Anak-anak ketika menginjak usia balita mulai menjadi tantangan tersendiri untuk orangtua. Mereka mulai menunjukkan sifat memberontak, egois, kasar dan sulit dikontrol.
Orangtua pun kewalahan menghadapi sikap anak tersebut. Apalagi biasanya sikap mereka diiringi dengan tangisan, yang bisa membuat orangtua semakin stres.
Kenapa anak bisa memiliki sikap tersebut? Menurut dua psikolog anak Jacob Azerrad dan Paul Chance dalam tulisannya di Psychology Today, ada banyak sebabnya mulai dari terlalu banyak mengonsumsi gula, alergi, televisi dan masalah psikologi.

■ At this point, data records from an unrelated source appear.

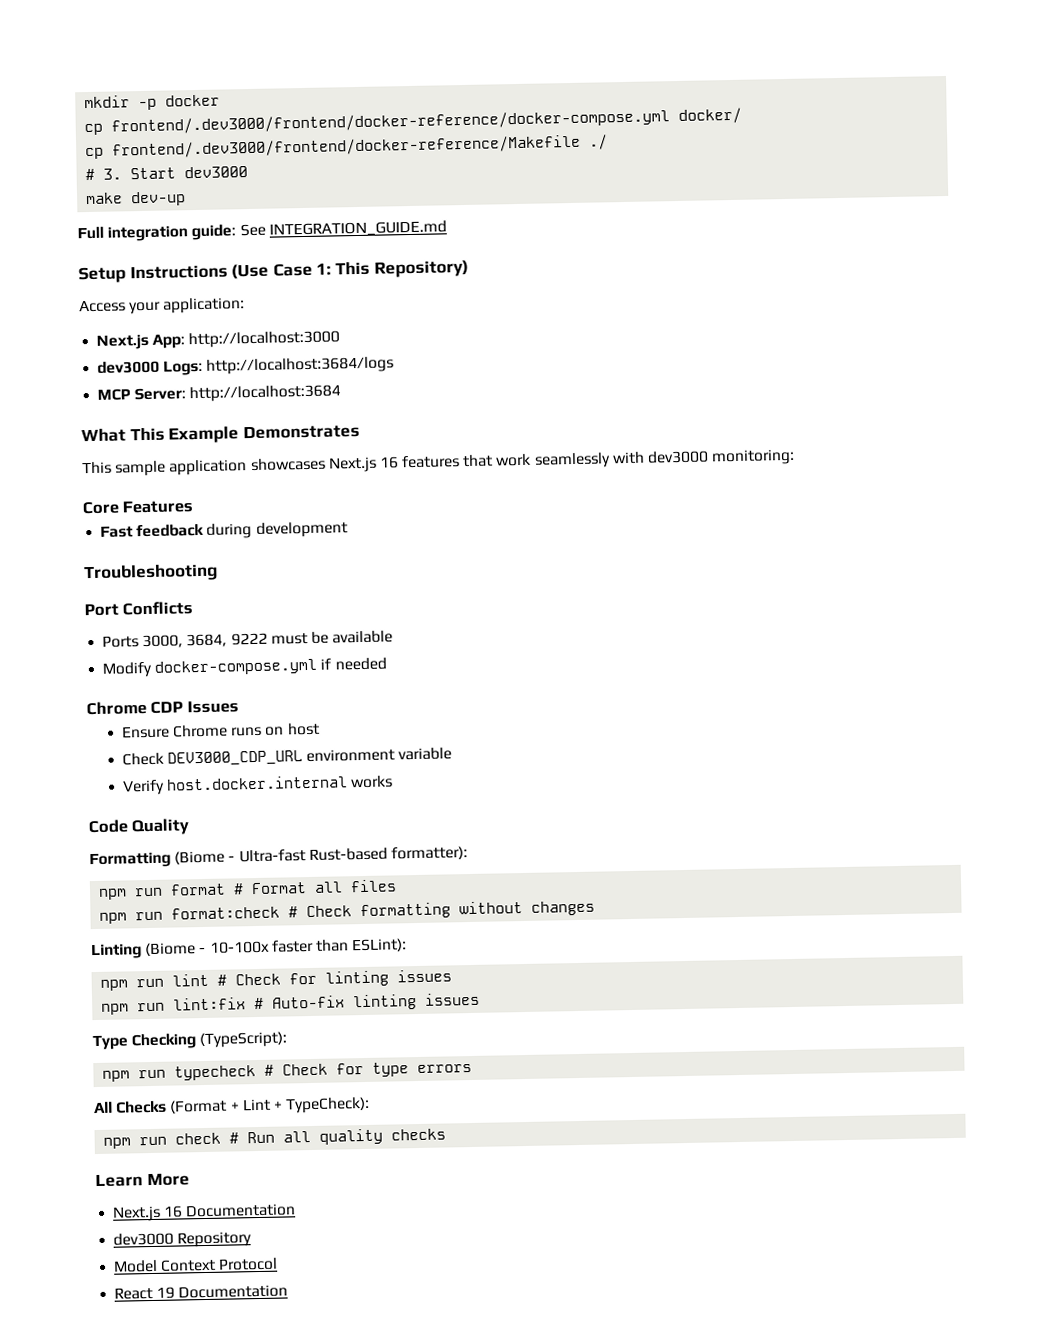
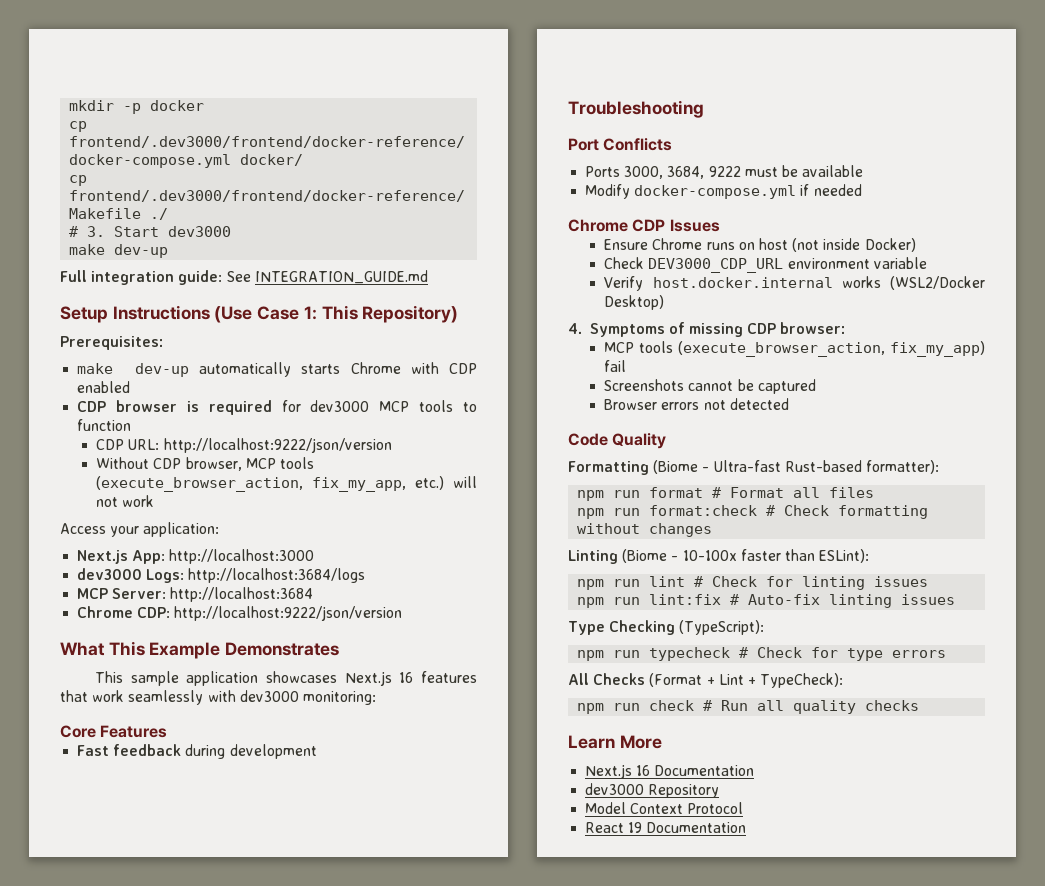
+ Prerequisites:
+ make dev-up automatically starts Chrome with CDP enabled
+ CDP browser is required for dev3000 MCP tools to function
+ CDP URL: http://localhost:9222/json/version
+ Without CDP browser, MCP tools (execute_browser_action, fix_my_app, etc.) will not work
+ Chrome CDP: http://localhost:9222/json/version
- Ensure Chrome runs on host
+ Ensure Chrome runs on host (not inside Docker)
- Verify host.docker.internal works
+ Verify host.docker.internal works (WSL2/Docker Desktop)
+ 4. Symptoms of missing CDP browser:
+ MCP tools (execute_browser_action, fix_my_app) fail
+ Screenshots cannot be captured
+ Browser errors not detected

Di luar faktor tersebut, dua psikolog itu percaya, ada sebab lainnya yang sangat mempengaruhi sehingga anak dengan mudahnya menjadi tidak terkontrol. Menurut mereka penelitian menunjukkan perilaku buruk anak itu terjadi karena orangtua memberikan perhatian yang salah.

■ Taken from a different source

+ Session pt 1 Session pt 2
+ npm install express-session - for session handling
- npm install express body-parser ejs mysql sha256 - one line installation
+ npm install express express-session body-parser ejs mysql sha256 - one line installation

Dalam penelitiannya psikolog Betty Hart dan koleganya di University of Washington melakukan penelitian pada seorang bocah berusia empat tahun bernama Bill. Bill dijuluki 'crybaby' di pre schoolnya. Setiap pagi anak itu akan mengeluarkan jurus menangisnya 5-10 kali. Dia akan menangis saat jatuh atau saat anak lain mengambil mainannya. Setiap Bill menangis, guru akan mendatangi untuk menenangkannya. Hart dan koleganya melihat perhatian yang diberikan pada Bill untuk menenangkannya itu justru jadi penyebab kenapa anak itu suka menangis.
Untuk memperkuat hipotesa tersebut, para peneliti kemudian meminta guru-guru Bill untuk menerapkan strategi baru. Sekarang, setiap Bill menangis, gurunya akan melihat padanya untuk mengetahui apakah dia terluka atau tidak. Kalau memang dia tidak terluka, sang guru tidak akan mendatanginya, bicara padanya atau memperhatikannya.
Guru hanya akan memberikan perhatian khusus pada Bill hanya jika dia terluka atau kalau dia memang jatuh (tapi tidak terluka) dan tak menangis. Sang guru akan memberikan pujian pada Bill atas sikapnya itu. Hasilnya, setelah lima hari frekuensi menangis Bill berkurang.